| PROBLEM TO WORK ON |
Please could you give again the lines from the one holding "reference: PRJ-3598 -> PRJ-3589" through the final line of the data below, exactly, with no other lines?

| SUPPLIED ENTRIES |
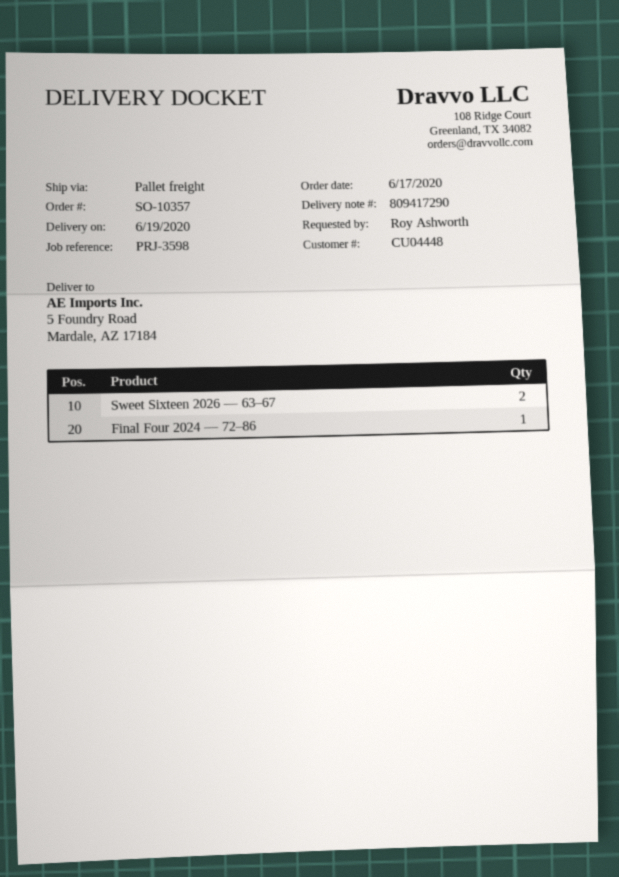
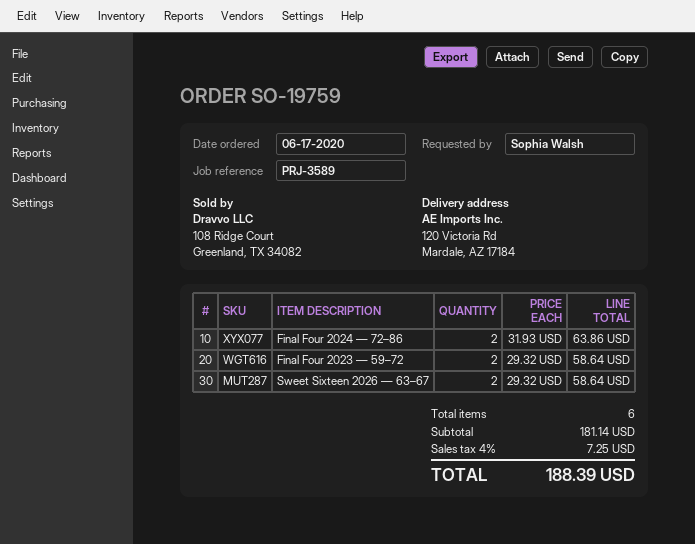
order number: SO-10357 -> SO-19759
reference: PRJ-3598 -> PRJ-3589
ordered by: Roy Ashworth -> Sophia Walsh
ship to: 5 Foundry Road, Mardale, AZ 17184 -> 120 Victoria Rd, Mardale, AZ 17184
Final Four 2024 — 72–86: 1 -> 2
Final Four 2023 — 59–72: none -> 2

| WRITTEN ANSWER |
reference: PRJ-3598 -> PRJ-3589
ordered by: Roy Ashworth -> Sophia Walsh
ship to: 5 Foundry Road, Mardale, AZ 17184 -> 120 Victoria Rd, Mardale, AZ 17184
Final Four 2024 — 72–86: 1 -> 2
Final Four 2023 — 59–72: none -> 2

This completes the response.